O ancião fumava à porta, sentado na esteira de carnaúba, meditando os sagrados ritos de Tupã. O tênue sopro da brisa

carmeava, como frocos de algodão, os compridos e raros cabelos brancos. De imóvel que estava, sumia a vida nos olhos

cavos e nas rugas profundas.

O pajé lobrigou os dois vultos que avançavam; cuidou ver a sombra de uma árvore solitária que vinha alongando-se

pelo vale fora.

Quando os viajantes entraram na densa penumbra do bosque, então seu olhar como o do tigre, afeito às trevas, conheceu

Iracema e viu que a seguia um jovem guerreiro, de estranha raça e longes terras.

As tribos tabajaras, d'além Ibiapaba, falavam de uma nova raça de guerreiros, alvos como flores de borrasca, e vindos

de remota plaga às margens do Mearim. O ancião pensou que fosse um guerreiro semelhante, aquele que pisava os campos

nativos.

Tranqüilo, esperou.

A virgem aponta para o estrangeiro e diz:

— Ele veio, pai.

— Veio bem. É Tupã que traz o hóspede à cabana de Araquém.

Assim dizendo, o pajé passou o cachimbo ao estrangeiro; e entraram ambos na cabana.

O mancebo sentou-se na rede principal, suspensa no centro da habitação.

Iracema acendeu o fogo da hospitalidade; e trouxe o que havia de provisões para satisfazer a fome e a sede: trouxe o

resto da caça, a farinha-d'água, os frutos silvestres, os favos de mel e o vinho de caju e ananás.

Depois a virgem entrou com a igaçaba, que enchera na fonte próxima de água fresca para lavar o rosto e as mãos do

estrangeiro.

Quando o guerreiro terminou a refeição, o velho pajé apagou o cachimbo e falou:

— Vieste?

— Vim, respondeu o desconhecido.

— Bem vieste. O estrangeiro é senhor na cabana de Araquém. Os tabajaras têm mil guerreiros para defendê-lo, e

mulheres sem conta para servi-lo. Dize, e todos te obedecerão.

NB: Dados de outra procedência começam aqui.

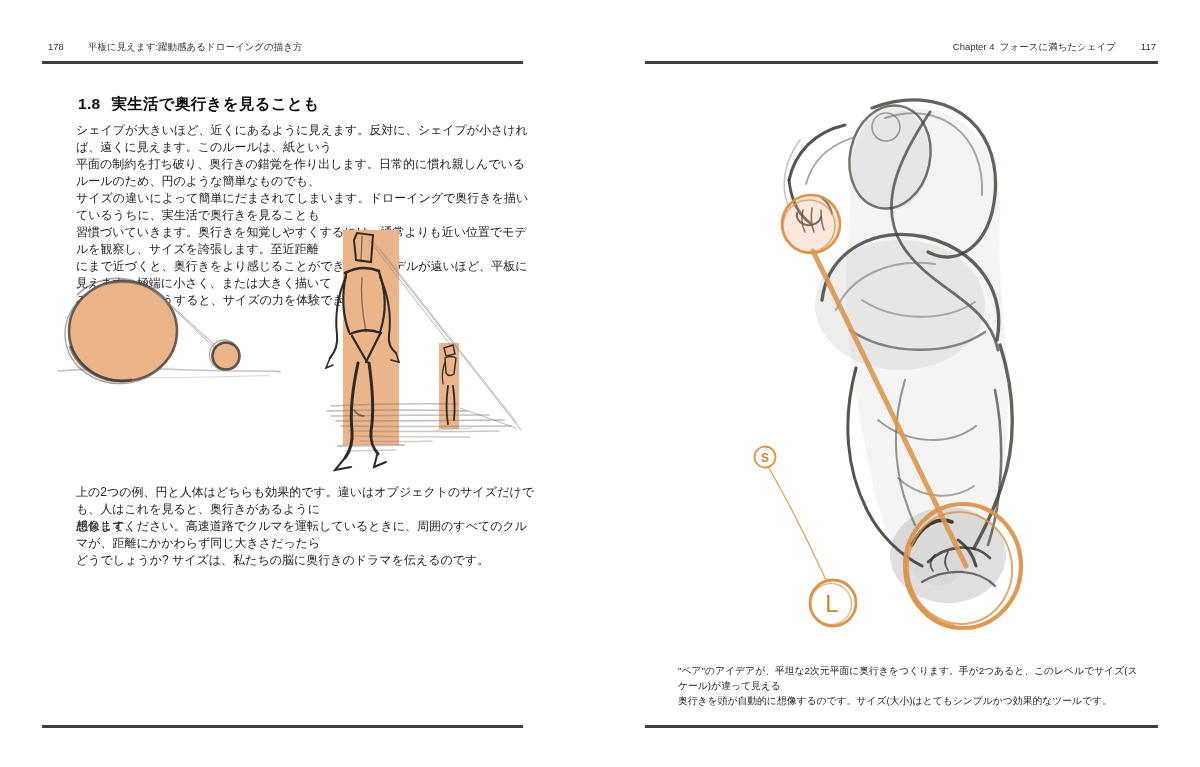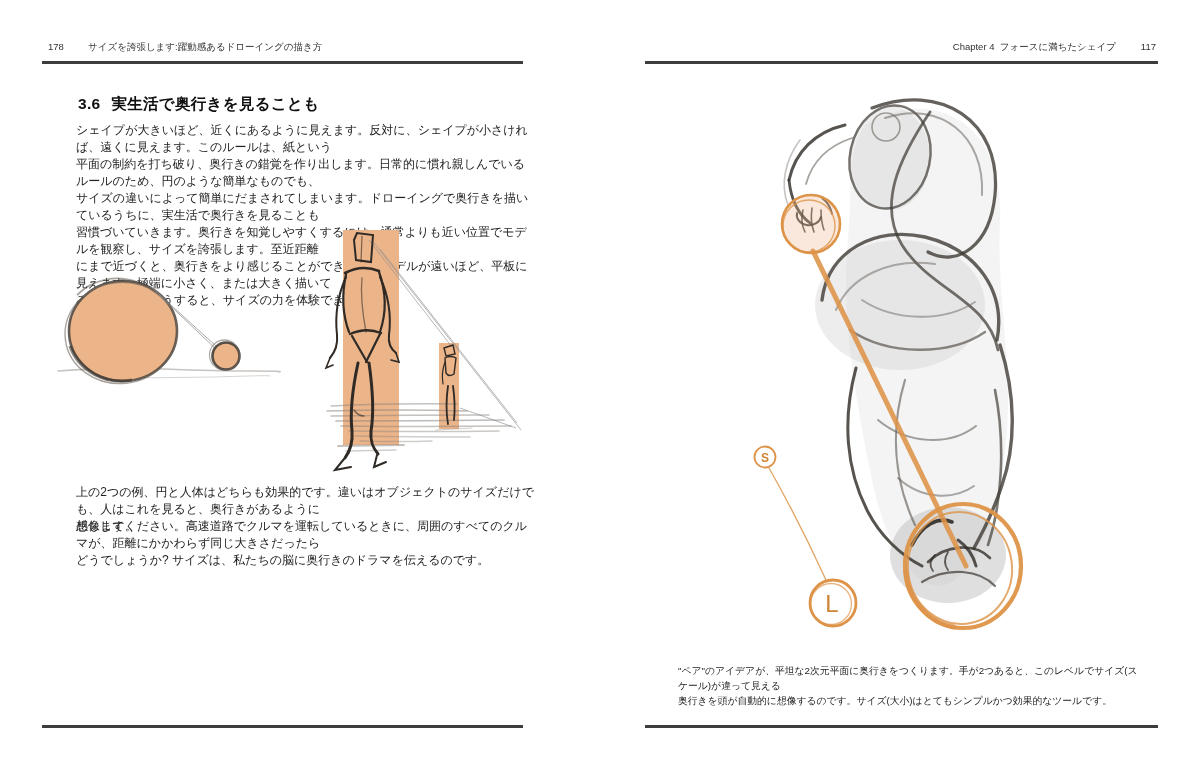--- a/index.html
+++ b/index.html
@@ -17,25 +17,25 @@
   svg{position:absolute;overflow:visible;}
   text.annot{font-family:"Liberation Sans","DejaVu Sans",sans-serif;}
 </style>
 </head>
 <body>
 
 <div class="spread">
 
   <div>
     <span class="running" style="left:48px">178</span>
-    <span class="running" style="left:88px">サイズを誇張します:躍動感あるドローイングの描き方</span>
+    <span class="running" style="left:88px">平板に見えます:躍動感あるドローイングの描き方</span>
     <div class="rule" style="left:42px;top:61px;width:481px"></div>
 
     <div class="heading">
-      <span class="num">3.6</span><span>実生活で奥行きを見ることも</span>
+      <span class="num">1.8</span><span>実生活で奥行きを見ることも</span>
     </div>
 
     <div class="para" style="left:76px;top:122px;width:458px">シェイプが大きいほど、近くにあるように見えます。反対に、シェイプが小さければ、遠くに見えます。このルールは、紙という
 平面の制約を打ち破り、奥行きの錯覚を作り出します。日常的に慣れ親しんでいるルールのため、円のような簡単なものでも、
 サイズの違いによって簡単にだまされてしまいます。ドローイングで奥行きを描いているうちに、実生活で奥行きを見ることも
 習慣づいていきます。奥行きを知覚しやすくするには、通常よりも近い位置でモデルを観察し、サイズを誇張します。至近距離
 にまで近づくと、奥行きをより感じることができます。モデルが遠いほど、平板に見えます。極端に小さく、または大きく描いて
 みましょう。こうすると、サイズの力を体験できます。</div>
     <div class="para" style="left:76px;top:484px;width:458px">上の2つの例、円と人体はどちらも効果的です。違いはオブジェクトのサイズだけでも、人はこれを見ると、奥行きがあるように
 感じます。</div>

— Pajé, eu te agradeço o agasalho que me deste. Logo que o Sol nascer, deixarei tua cabana e teus campos aonde vim

perdido; mas não devo deixá-los sem dizer-te quem é o guerreiro, que fizeste amigo.

— Foi a Tupã que o pajé serviu: ele te trouxe, ele te levará. Araquém nada fez pelo hóspede; não pergunta donde vem,

e quando vai. Se queres dormir, desçam sobre ti os sonhos alegres; se queres falar, teu hóspede escuta.

O estrangeiro disse:

— Sou dos guerreiros brancos, que levantaram a taba nas margens do Jaguaribe, perto do mar, onde habitam os pitiguaras,

inimigos de tua nação. Meu nome é Martim, que na tua língua diz como filho de guerreiro; meu sangue, o do grande

povo que primeiro viu as terras de tua pátria. Já meus destroçados companheiros voltaram por mar às margens do Paraíba,

de onde vieram; e o chefe, desamparado dos seus, atravessa agora os vastos sertões do Apodi. Só eu de tantos fiquei, porque

estava entre os pitiguaras de Acaraú, na cabana do bravo Poti, irmão de Jacaúna, que plantou comigo a árvore da amizade.

Há três sóis partimos para a caça; e perdido dos meus, vim aos campos dos tabajaras.

— Foi algum mau espírito da floresta que cegou o guerreiro branco no escuro da mata, respondeu o ancião.

A cauã piou, além, na extrema do vale. Caía a noite.